This is a painting from the 16th century from Lucas Cranach the Elder. It shows the famous Fountain of Youth. If you drink its water or you bathe in it, you will get health and youth. Every culture, every civilization has dreamed of finding eternal youth. There are people like Alexander the Great or Ponce De León, the explorer, who spent much of their life chasing the Fountain of Youth. They didn't find it. But what if there was something to it? What if there was something to this Fountain of Youth?
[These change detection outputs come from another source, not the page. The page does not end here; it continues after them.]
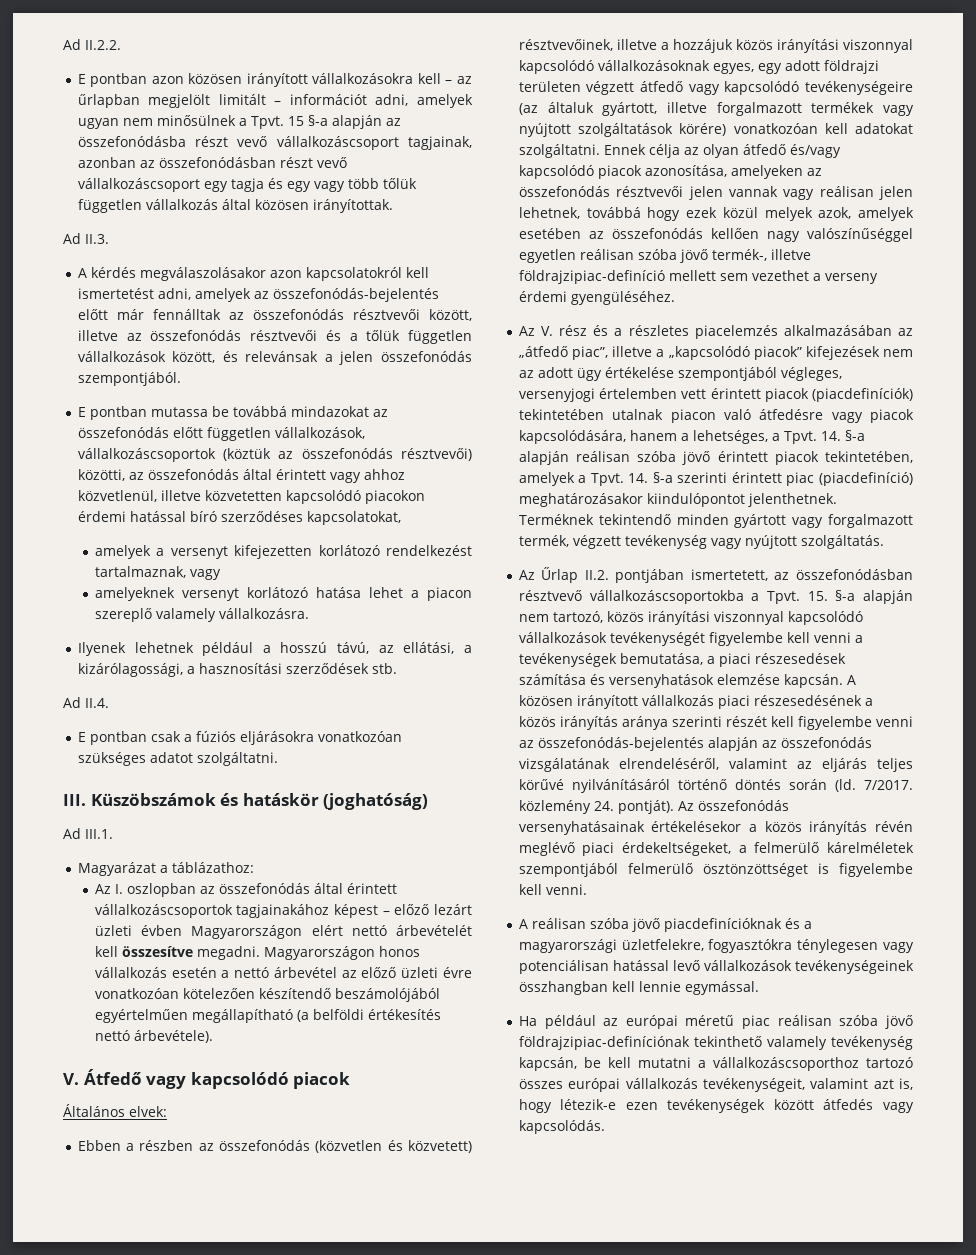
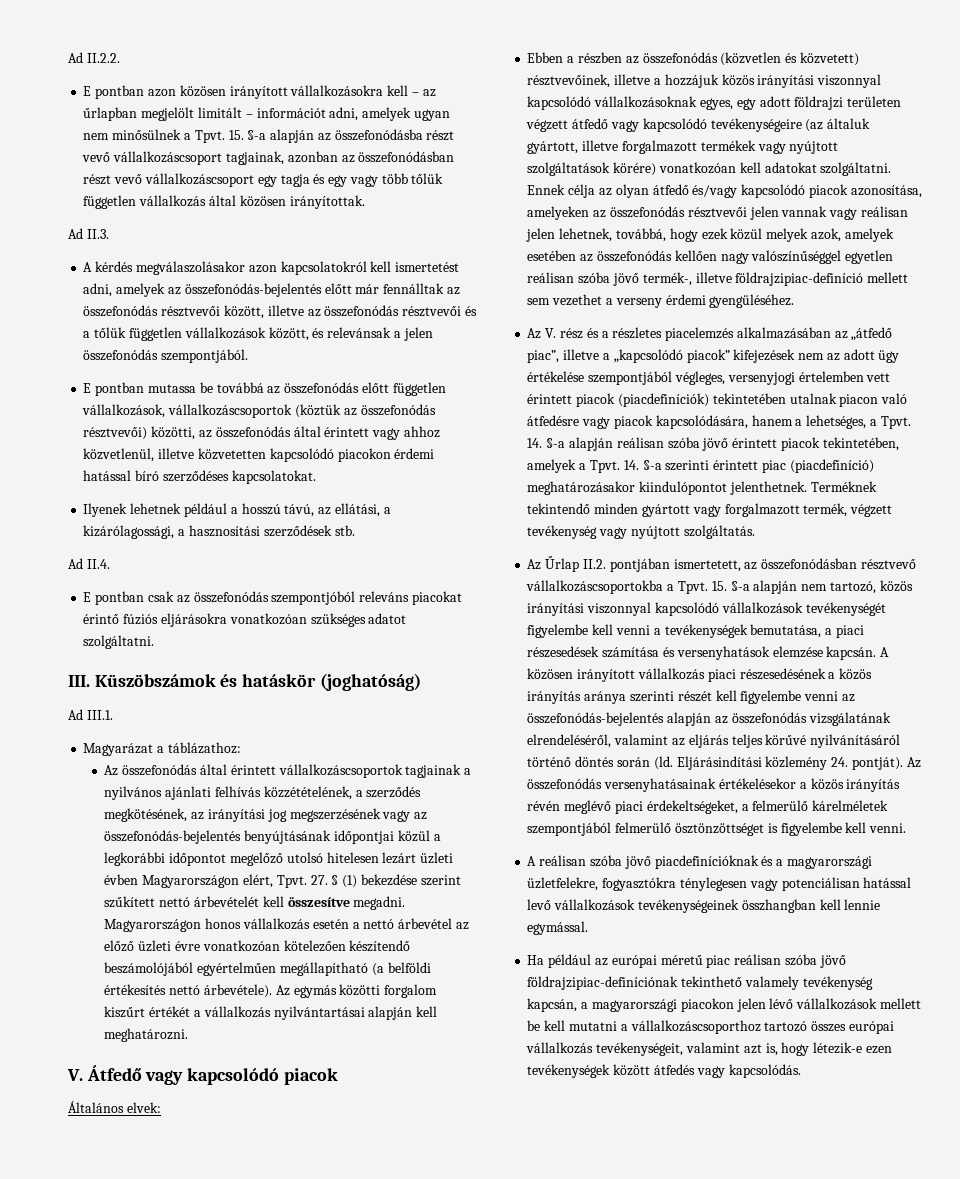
- 15 §-a alapján az összefonódásba részt vevő vállalkozáscsoport tagjainak, azonban az összefonódásban részt vevő vállalkozáscsoport egy tagja és egy vagy több tőlük független vállalkozás által közösen irányítottak.
+ 15. §-a alapján az összefonódásba részt vevő vállalkozáscsoport tagjainak, azonban az összefonódásban részt vevő vállalkozáscsoport egy tagja és egy vagy több tőlük független vállalkozás által közösen irányítottak.
- E pontban mutassa be továbbá mindazokat az összefonódás előtt független vállalkozások, vállalkozáscsoportok (köztük az összefonódás résztvevői) közötti, az összefonódás által érintett vagy ahhoz közvetlenül, illetve közvetetten kapcsolódó piacokon érdemi hatással bíró szerződéses kapcsolatokat,
- amelyek a versenyt kifejezetten korlátozó rendelkezést tartalmaznak, vagy
- amelyeknek versenyt korlátozó hatása lehet a piacon szereplő valamely vállalkozásra.
+ E pontban mutassa be továbbá az összefonódás előtt független vállalkozások, vállalkozáscsoportok (köztük az összefonódás résztvevői) közötti, az összefonódás által érintett vagy ahhoz közvetlenül, illetve közvetetten kapcsolódó piacokon érdemi hatással bíró szerződéses kapcsolatokat.
- E pontban csak a fúziós eljárásokra vonatkozóan szükséges adatot szolgáltatni.
+ E pontban csak az összefonódás szempontjóból releváns piacokat érintő fúziós eljárásokra vonatkozóan szükséges adatot szolgáltatni.
- Az I. oszlopban az összefonódás által érintett vállalkozáscsoportok tagjainakához képest – előző lezárt üzleti évben Magyarországon elért nettó árbevételét kell összesítve megadni.
+ Az összefonódás által érintett vállalkozáscsoportok tagjainak a nyilvános ajánlati felhívás közzétételének, a szerződés megkötésének, az irányítási jog megszerzésének vagy az összefonódás-bejelentés benyújtásának időpontjai közül a legkorábbi időpontot megelőző utolsó hitelesen lezárt üzleti évben Magyarországon elért, Tpvt. 27. § (1) bekezdése szerint szűkített nettó árbevételét kell összesítve megadni.
+ Az egymás közötti forgalom kiszűrt értékét a vállalkozás nyilvántartásai alapján kell meghatározni.
- Ennek célja az olyan átfedő és/vagy kapcsolódó piacok azonosítása, amelyeken az összefonódás résztvevői jelen vannak vagy reálisan jelen lehetnek, továbbá hogy ezek közül melyek azok, amelyek esetében az összefonódás kellően nagy valószínűséggel egyetlen reálisan szóba jövő termék-, illetve földrajzipiac-definíció mellett sem vezethet a verseny érdemi gyengüléséhez.
+ Ennek célja az olyan átfedő és/vagy kapcsolódó piacok azonosítása, amelyeken az összefonódás résztvevői jelen vannak vagy reálisan jelen lehetnek, továbbá, hogy ezek közül melyek azok, amelyek esetében az összefonódás kellően nagy valószínűséggel egyetlen reálisan szóba jövő termék-, illetve földrajzipiac-definíció mellett sem vezethet a verseny érdemi gyengüléséhez.
- 7/2017. közlemény 24. pontját).
+ Eljárásindítási közlemény 24. pontját).
- Ha például az európai méretű piac reálisan szóba jövő földrajzipiac-definíciónak tekinthető valamely tevékenység kapcsán, be kell mutatni a vállalkozáscsoporthoz tartozó összes európai vállalkozás tevékenységeit, valamint azt is, hogy létezik-e ezen tevékenységek között átfedés vagy kapcsolódás.
+ Ha például az európai méretű piac reálisan szóba jövő földrajzipiac-definíciónak tekinthető valamely tevékenység kapcsán, a magyarországi piacokon jelen lévő vállalkozások mellett be kell mutatni a vállalkozáscsoporthoz tartozó összes európai vállalkozás tevékenységeit, valamint azt is, hogy létezik-e ezen tevékenységek között átfedés vagy kapcsolódás.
這是幅 16 世紀的畫作, 繪者是老盧卡斯·克拉納赫。 畫的是有名的「青春之泉」。 如果喝了泉水或是沐浴其中, 就會變得健康、年輕。 每種文化、每個文明, 都夢想能夠青春永駐。 亞歷山大大帝 或是探險家龐塞德萊昂, 終其一生追尋不老之泉。 最後無疾而終。 但它真的存在嗎? 青春之泉會不會是真的?
I will share an absolutely amazing development in aging research that could revolutionize the way we think about aging and how we may treat age-related diseases in the future. It started with experiments that showed, in a recent number of studies about growing, that animals -- old mice -- that share a blood supply with young mice can get rejuvenated. This is similar to what you might see in humans, in Siamese twins, and I know this sounds a bit creepy. But what Tom Rando, a stem-cell researcher, reported in 2007, was that old muscle from a mouse can be rejuvenated if it's exposed to young blood through common circulation. This was reproduced by Amy Wagers at Harvard a few years later, and others then showed that similar rejuvenating effects could be observed in the pancreas, the liver and the heart. But what I'm most excited about, and several other labs as well, is that this may even apply to the brain.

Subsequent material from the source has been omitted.